TASK TO COMPLETE
What you return must match the entries word for word, minus the pictures.

Records from a data collection
● ● ● ● ● ● ●
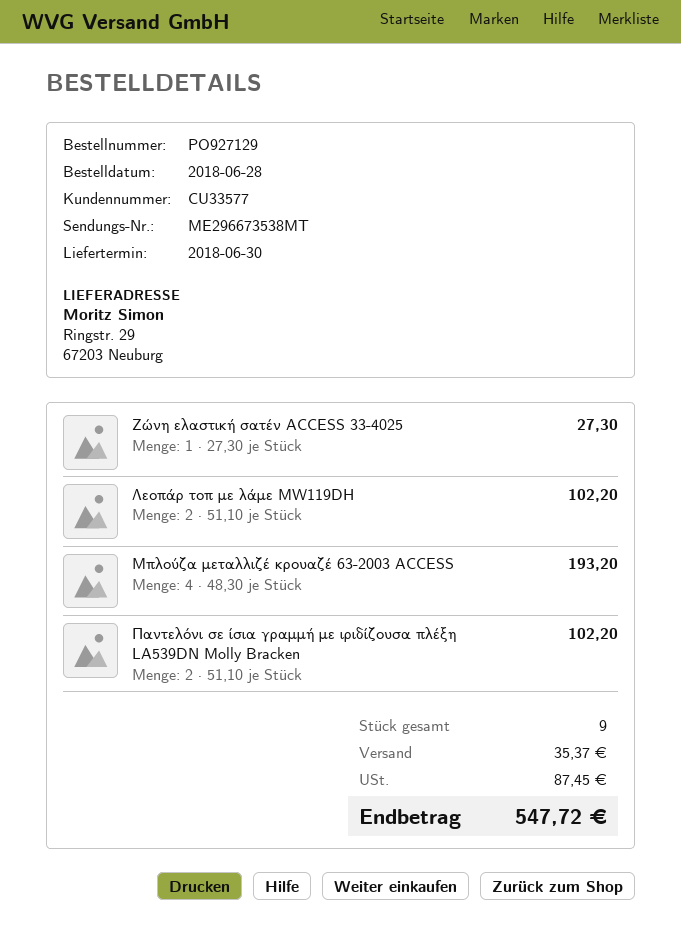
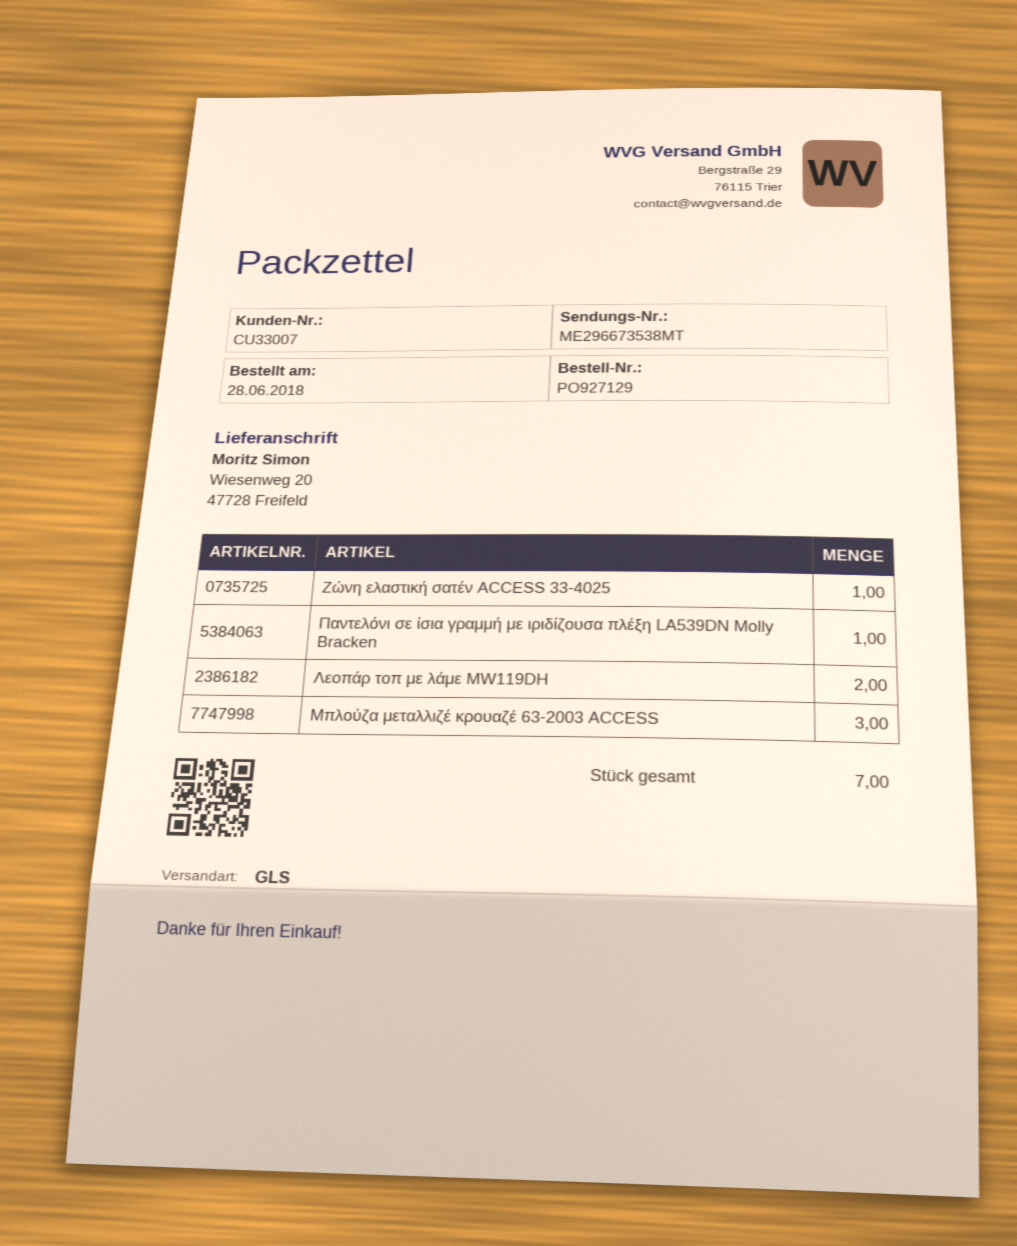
customer number: CU33577 -> CU33007
ship to: Ringstr. 29, 67203 Neuburg -> Wiesenweg 20, 47728 Freifeld
Μπλούζα μεταλλιζέ κρουαζέ 63-2003 ACCESS: 4 -> 3
Παντελόνι σε ίσια γραμμή με ιριδίζουσα πλέξη LA539DN Molly Bracken: 2 -> 1
total quantity: 9 -> 7

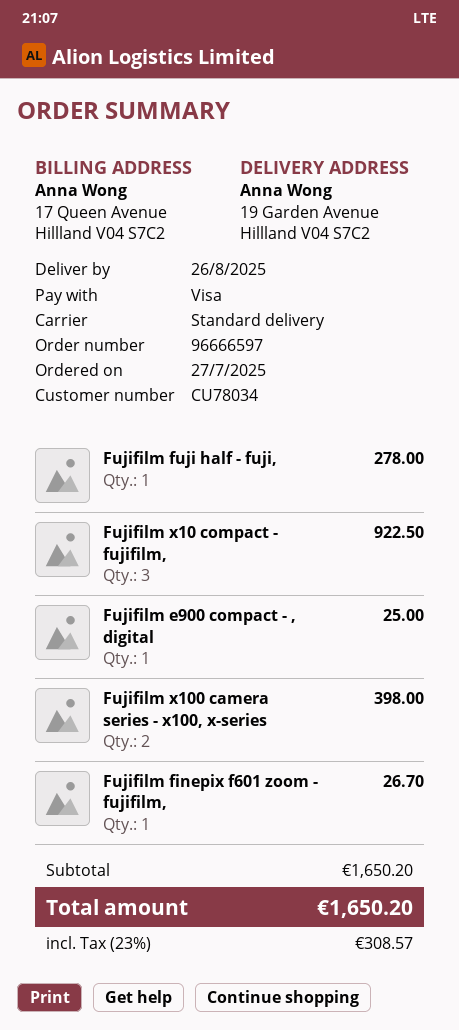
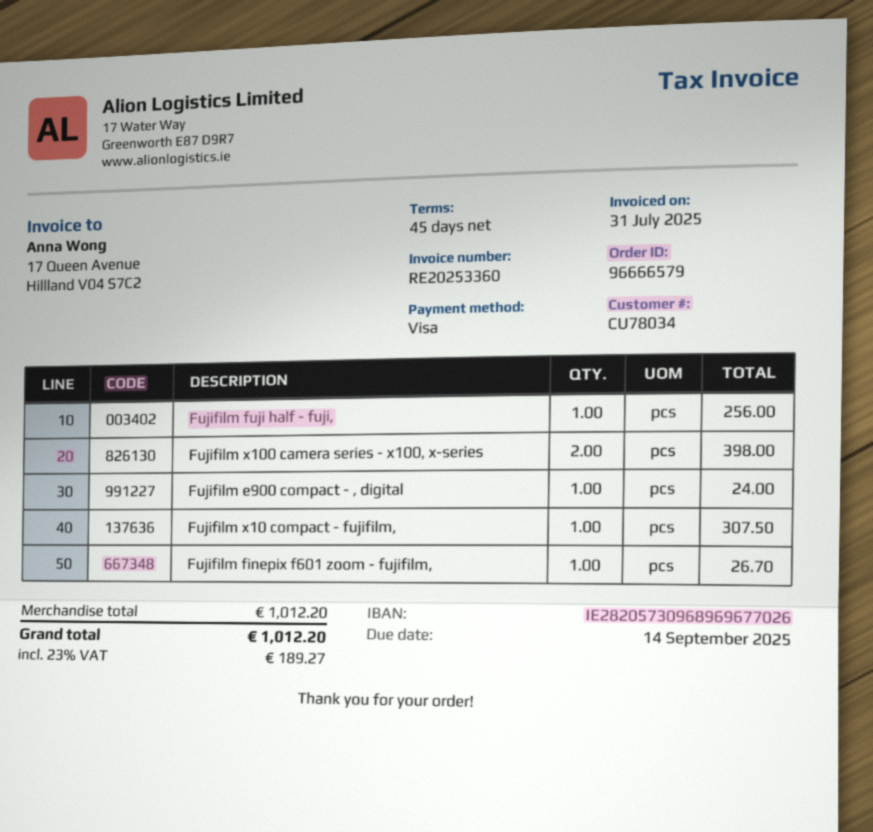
order number: 96666597 -> 96666579
Fujifilm fuji half - fuji,: 1 for 278.00 -> 1 for 256.00
Fujifilm x10 compact - fujifilm,: 3 for 922.50 -> 1 for 307.50
Fujifilm e900 compact - , digital: 1 for 25.00 -> 1 for 24.00
subtotal: 1650.20 -> 1012.20
tax: 23% = 308.57 -> 23% = 189.27
total: 1650.20 -> 1012.20

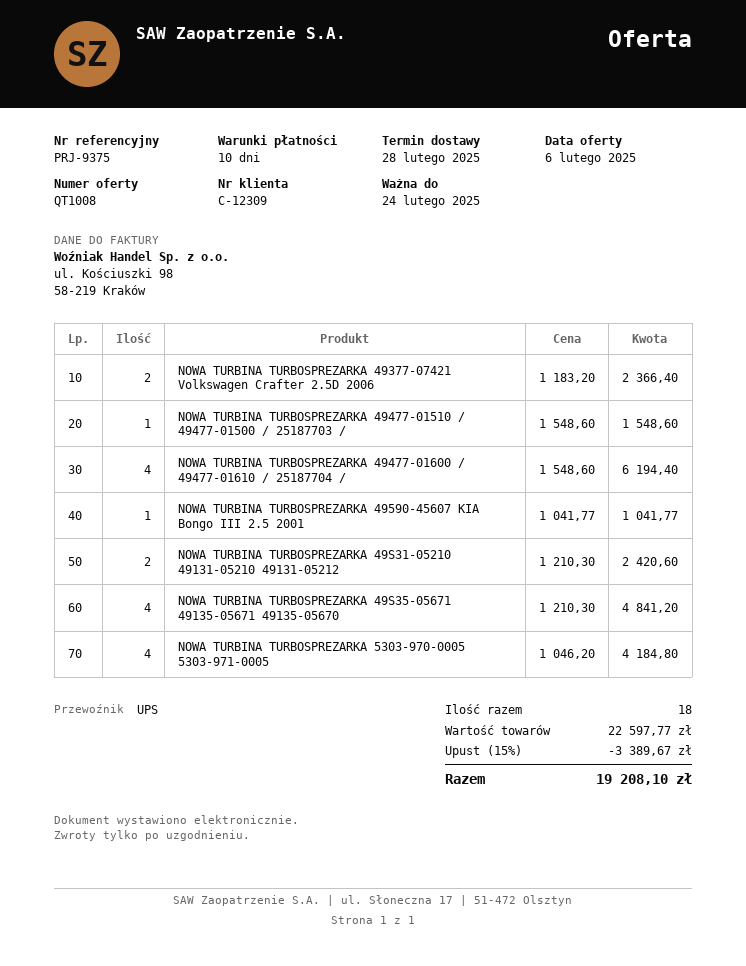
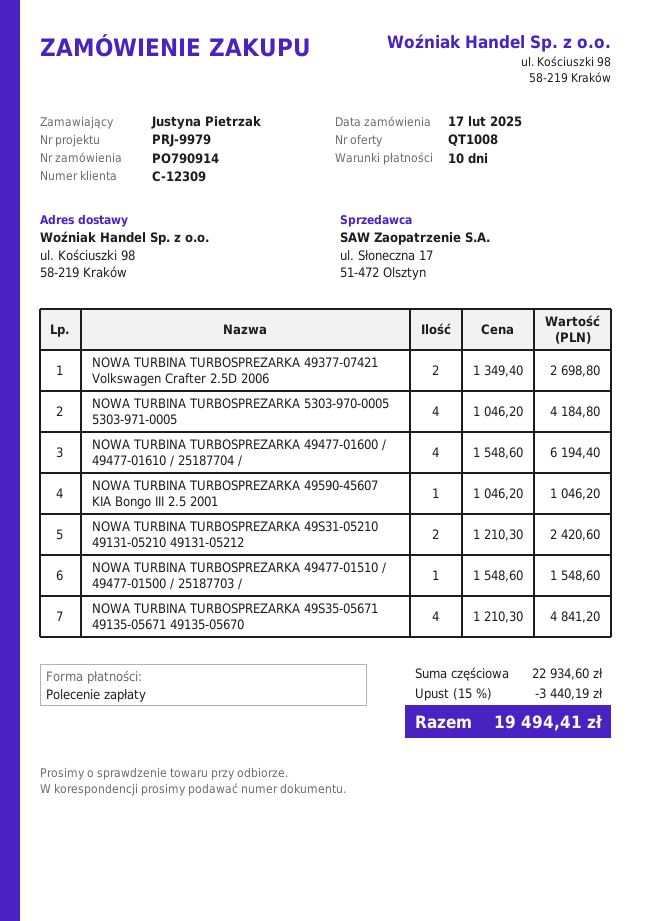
reference: PRJ-9375 -> PRJ-9979
NOWA TURBINA TURBOSPREZARKA 49377-07421 Volkswagen Crafter 2.5D 2006: 2 x 1183.20 = 2366.40 -> 2 x 1349.40 = 2698.80
NOWA TURBINA TURBOSPREZARKA 49590-45607 KIA Bongo III 2.5 2001: 1 x 1041.77 = 1041.77 -> 1 x 1046.20 = 1046.20
subtotal: 22597.77 -> 22934.60
discount: 15% = 3389.67 -> 15% = 3440.19
total: 19208.10 -> 19494.41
● ● ● ● ● ● ●
ANSWER SPACE
customer number: CU33577 -> CU33007
ship to: Ringstr. 29, 67203 Neuburg -> Wiesenweg 20, 47728 Freifeld
Μπλούζα μεταλλιζέ κρουαζέ 63-2003 ACCESS: 4 -> 3
Παντελόνι σε ίσια γραμμή με ιριδίζουσα πλέξη LA539DN Molly Bracken: 2 -> 1
total quantity: 9 -> 7

order number: 96666597 -> 96666579
Fujifilm fuji half - fuji,: 1 for 278.00 -> 1 for 256.00
Fujifilm x10 compact - fujifilm,: 3 for 922.50 -> 1 for 307.50
Fujifilm e900 compact - , digital: 1 for 25.00 -> 1 for 24.00
subtotal: 1650.20 -> 1012.20
tax: 23% = 308.57 -> 23% = 189.27
total: 1650.20 -> 1012.20

reference: PRJ-9375 -> PRJ-9979
NOWA TURBINA TURBOSPREZARKA 49377-07421 Volkswagen Crafter 2.5D 2006: 2 x 1183.20 = 2366.40 -> 2 x 1349.40 = 2698.80
NOWA TURBINA TURBOSPREZARKA 49590-45607 KIA Bongo III 2.5 2001: 1 x 1041.77 = 1041.77 -> 1 x 1046.20 = 1046.20
subtotal: 22597.77 -> 22934.60
discount: 15% = 3389.67 -> 15% = 3440.19
total: 19208.10 -> 19494.41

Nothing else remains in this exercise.